··· INFORMATION

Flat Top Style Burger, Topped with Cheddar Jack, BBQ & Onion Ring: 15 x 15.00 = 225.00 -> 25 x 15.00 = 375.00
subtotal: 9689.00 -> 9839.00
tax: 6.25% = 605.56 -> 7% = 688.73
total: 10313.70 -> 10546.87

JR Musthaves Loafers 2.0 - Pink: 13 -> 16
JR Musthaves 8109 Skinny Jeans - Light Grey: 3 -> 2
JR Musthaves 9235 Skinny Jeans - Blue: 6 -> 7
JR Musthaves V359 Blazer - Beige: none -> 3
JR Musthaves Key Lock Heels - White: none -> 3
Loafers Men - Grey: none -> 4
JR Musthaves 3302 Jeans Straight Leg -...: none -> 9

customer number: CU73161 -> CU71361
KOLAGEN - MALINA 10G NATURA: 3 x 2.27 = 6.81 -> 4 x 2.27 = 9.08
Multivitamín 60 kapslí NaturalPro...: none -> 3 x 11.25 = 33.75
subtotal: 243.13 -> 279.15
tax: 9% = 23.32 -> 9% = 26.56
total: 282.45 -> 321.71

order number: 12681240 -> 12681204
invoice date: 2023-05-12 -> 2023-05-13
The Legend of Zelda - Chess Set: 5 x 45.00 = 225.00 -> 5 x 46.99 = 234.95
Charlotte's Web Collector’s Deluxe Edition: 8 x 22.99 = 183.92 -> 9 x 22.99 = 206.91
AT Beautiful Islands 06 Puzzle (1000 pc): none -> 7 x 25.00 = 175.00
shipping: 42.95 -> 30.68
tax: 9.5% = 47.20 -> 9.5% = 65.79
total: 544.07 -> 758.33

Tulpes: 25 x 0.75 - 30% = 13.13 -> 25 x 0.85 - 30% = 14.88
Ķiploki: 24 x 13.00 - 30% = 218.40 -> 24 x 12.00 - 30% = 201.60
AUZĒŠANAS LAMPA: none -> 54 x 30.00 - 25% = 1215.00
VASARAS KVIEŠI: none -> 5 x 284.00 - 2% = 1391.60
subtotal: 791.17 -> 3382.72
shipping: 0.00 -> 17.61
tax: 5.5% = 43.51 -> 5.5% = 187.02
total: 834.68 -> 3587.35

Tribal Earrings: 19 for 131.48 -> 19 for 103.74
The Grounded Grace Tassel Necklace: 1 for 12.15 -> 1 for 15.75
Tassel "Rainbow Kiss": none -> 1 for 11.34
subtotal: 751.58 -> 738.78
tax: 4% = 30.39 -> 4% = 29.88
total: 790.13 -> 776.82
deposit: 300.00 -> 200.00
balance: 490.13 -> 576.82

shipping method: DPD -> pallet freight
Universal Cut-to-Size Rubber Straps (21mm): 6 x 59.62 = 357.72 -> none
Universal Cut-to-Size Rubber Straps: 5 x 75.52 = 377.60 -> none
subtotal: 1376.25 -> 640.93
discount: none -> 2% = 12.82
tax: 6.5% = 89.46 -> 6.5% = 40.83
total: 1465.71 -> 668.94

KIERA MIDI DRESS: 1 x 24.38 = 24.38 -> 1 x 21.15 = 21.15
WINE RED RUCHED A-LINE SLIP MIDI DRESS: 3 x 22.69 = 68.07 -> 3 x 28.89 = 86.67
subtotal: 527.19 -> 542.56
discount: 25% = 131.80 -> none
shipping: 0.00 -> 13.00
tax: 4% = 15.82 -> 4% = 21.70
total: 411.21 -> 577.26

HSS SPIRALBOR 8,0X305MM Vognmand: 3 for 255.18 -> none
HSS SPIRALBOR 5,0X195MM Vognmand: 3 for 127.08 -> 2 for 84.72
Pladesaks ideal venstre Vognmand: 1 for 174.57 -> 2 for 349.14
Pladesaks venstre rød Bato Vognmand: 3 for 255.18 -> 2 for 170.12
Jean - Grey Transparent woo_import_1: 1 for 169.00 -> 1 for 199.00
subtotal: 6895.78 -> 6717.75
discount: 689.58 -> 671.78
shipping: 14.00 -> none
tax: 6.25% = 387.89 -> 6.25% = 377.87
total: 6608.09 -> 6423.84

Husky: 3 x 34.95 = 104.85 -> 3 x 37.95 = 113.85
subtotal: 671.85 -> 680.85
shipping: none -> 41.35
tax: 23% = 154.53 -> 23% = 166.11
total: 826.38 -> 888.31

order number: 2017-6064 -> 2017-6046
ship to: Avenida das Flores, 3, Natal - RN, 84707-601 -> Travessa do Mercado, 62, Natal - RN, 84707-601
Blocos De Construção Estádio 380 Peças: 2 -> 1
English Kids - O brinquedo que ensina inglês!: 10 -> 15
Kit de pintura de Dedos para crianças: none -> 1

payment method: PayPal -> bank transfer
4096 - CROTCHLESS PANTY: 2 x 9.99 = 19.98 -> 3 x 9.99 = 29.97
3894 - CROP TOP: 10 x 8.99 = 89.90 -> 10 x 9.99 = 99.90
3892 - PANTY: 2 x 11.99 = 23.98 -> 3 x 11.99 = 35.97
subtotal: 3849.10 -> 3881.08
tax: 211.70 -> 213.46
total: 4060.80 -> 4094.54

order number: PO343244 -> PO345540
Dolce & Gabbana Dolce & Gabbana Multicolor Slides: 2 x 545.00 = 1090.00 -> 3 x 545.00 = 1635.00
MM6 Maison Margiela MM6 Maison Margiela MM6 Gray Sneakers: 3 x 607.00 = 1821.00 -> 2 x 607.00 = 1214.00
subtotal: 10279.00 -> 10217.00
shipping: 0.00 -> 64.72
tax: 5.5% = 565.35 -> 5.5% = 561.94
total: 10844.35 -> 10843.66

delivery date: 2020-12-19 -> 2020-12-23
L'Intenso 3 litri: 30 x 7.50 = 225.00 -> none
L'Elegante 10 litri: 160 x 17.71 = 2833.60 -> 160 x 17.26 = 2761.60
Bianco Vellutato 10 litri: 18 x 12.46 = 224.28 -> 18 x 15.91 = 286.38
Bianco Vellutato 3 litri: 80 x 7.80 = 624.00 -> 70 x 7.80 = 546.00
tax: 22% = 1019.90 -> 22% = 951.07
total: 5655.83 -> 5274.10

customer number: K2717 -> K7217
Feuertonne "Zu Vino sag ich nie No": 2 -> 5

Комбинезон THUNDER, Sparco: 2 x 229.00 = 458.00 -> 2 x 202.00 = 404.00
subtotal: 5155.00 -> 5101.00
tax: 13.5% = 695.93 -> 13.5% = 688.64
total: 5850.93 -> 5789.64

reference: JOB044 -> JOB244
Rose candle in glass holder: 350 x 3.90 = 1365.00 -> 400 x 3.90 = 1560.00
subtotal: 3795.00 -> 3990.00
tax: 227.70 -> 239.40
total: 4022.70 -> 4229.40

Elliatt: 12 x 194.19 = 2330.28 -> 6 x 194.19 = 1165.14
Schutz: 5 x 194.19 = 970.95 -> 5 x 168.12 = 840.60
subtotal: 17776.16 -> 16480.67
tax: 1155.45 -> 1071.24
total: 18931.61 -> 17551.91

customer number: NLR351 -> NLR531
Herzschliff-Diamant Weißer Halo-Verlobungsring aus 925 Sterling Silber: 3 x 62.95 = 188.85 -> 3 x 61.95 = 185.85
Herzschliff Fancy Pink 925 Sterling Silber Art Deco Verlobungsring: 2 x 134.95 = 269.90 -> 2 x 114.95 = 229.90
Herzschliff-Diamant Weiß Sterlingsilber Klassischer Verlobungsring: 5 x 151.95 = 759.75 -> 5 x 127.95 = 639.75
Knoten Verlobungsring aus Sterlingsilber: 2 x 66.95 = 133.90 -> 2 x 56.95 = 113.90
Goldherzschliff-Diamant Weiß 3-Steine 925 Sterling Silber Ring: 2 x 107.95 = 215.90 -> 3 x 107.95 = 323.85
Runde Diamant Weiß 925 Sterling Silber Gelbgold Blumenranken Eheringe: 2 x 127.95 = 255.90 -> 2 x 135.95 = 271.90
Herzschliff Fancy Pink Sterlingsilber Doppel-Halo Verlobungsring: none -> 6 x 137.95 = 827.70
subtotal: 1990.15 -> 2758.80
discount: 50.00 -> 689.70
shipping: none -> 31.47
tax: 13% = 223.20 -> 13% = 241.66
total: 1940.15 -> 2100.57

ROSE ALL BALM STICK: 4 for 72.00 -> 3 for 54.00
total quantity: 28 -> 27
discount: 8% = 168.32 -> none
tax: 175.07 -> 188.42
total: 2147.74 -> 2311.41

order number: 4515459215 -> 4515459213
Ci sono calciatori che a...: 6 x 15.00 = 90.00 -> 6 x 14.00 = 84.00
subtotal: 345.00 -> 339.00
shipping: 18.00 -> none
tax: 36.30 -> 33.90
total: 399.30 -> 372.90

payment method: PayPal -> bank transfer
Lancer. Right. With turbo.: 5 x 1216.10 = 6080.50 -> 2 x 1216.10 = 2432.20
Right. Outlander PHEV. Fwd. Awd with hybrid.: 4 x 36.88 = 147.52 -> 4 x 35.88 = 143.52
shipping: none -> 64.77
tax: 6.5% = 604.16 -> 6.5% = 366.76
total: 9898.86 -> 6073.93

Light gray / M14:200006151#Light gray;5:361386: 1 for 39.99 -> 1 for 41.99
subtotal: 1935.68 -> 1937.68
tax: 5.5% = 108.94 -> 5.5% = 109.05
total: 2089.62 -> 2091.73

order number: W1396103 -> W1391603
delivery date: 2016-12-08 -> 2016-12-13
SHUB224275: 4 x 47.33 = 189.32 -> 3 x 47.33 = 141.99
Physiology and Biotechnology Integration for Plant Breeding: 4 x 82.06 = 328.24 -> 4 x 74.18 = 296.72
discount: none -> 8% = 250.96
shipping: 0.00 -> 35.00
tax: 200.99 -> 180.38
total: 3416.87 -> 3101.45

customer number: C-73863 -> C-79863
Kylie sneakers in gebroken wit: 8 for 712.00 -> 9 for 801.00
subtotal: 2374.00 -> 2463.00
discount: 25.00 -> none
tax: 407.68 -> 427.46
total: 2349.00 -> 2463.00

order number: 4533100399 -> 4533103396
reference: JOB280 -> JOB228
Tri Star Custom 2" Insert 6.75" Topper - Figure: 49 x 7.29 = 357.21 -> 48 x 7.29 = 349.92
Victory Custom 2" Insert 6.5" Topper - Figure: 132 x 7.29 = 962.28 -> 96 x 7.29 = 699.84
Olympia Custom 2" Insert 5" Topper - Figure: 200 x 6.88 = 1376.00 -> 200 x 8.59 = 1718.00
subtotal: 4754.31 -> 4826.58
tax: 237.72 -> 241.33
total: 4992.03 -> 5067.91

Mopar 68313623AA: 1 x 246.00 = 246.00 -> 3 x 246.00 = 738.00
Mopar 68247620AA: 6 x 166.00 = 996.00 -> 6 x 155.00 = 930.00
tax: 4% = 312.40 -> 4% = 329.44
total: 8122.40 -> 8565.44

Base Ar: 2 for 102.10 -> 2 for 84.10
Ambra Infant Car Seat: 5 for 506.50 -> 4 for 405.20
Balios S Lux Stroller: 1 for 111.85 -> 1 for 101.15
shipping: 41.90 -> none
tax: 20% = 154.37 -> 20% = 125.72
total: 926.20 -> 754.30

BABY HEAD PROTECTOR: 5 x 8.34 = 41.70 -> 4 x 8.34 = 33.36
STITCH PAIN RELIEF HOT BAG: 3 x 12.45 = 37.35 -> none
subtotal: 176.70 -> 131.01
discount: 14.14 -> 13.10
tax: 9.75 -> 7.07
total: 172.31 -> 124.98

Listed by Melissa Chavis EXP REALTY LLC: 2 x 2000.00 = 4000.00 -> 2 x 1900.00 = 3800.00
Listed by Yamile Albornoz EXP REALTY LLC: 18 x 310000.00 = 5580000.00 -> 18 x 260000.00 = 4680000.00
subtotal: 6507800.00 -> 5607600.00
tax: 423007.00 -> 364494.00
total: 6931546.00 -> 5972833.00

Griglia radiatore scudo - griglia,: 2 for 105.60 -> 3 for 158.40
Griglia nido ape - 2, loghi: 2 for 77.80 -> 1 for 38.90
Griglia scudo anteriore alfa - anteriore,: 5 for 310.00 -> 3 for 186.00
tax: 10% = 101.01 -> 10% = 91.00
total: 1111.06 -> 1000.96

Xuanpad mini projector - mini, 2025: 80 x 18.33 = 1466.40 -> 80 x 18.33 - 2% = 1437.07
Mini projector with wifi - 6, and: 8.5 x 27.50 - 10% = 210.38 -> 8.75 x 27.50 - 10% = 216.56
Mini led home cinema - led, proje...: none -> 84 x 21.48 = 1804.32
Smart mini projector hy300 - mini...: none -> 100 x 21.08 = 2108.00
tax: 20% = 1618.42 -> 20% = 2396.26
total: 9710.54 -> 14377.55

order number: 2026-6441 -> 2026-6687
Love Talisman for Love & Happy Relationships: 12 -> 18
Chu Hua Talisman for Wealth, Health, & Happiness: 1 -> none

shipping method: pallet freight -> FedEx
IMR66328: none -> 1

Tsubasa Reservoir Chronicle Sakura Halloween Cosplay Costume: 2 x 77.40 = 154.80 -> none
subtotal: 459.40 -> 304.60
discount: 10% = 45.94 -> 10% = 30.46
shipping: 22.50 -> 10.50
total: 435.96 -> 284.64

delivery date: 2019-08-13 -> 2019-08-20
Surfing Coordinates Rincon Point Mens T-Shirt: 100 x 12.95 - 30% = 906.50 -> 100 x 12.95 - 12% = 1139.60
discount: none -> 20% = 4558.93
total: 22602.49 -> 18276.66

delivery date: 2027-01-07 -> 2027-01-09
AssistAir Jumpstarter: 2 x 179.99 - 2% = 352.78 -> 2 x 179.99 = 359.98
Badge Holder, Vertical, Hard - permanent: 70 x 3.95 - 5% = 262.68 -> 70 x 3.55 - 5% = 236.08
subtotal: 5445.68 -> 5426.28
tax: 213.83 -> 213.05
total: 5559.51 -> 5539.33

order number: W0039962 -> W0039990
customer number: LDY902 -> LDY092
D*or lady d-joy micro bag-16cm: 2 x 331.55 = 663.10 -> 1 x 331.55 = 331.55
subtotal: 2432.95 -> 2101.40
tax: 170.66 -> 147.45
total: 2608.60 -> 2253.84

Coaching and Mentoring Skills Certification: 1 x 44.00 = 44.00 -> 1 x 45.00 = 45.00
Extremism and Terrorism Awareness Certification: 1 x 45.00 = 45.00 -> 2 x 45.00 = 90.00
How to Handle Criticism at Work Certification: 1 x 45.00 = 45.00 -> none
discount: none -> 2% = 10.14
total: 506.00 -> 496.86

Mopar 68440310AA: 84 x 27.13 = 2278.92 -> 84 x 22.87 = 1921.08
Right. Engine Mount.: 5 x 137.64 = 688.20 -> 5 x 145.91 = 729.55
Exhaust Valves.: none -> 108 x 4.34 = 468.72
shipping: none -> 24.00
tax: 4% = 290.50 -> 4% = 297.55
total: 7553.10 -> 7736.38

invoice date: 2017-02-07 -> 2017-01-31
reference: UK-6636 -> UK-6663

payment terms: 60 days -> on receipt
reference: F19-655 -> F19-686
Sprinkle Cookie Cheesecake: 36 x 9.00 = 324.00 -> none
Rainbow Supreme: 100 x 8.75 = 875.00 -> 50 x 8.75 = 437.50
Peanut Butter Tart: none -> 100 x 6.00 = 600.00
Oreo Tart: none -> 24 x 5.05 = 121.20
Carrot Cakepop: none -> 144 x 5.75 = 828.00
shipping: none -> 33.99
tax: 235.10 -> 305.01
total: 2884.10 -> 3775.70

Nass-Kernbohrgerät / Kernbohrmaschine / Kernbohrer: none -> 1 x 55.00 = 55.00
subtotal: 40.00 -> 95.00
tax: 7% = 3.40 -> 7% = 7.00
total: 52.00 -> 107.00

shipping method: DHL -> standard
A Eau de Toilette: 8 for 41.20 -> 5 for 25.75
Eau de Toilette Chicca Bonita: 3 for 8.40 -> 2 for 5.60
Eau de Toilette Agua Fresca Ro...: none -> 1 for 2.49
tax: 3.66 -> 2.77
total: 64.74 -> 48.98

······

- **ASSIGNMENT**:
Each line holding the word "Listed" must be copied from the data.

- **EXPECTED ANSWER**:
Listed by Melissa Chavis EXP REALTY LLC: 2 x 2000.00 = 4000.00 -> 2 x 1900.00 = 3800.00
Listed by Yamile Albornoz EXP REALTY LLC: 18 x 310000.00 = 5580000.00 -> 18 x 260000.00 = 4680000.00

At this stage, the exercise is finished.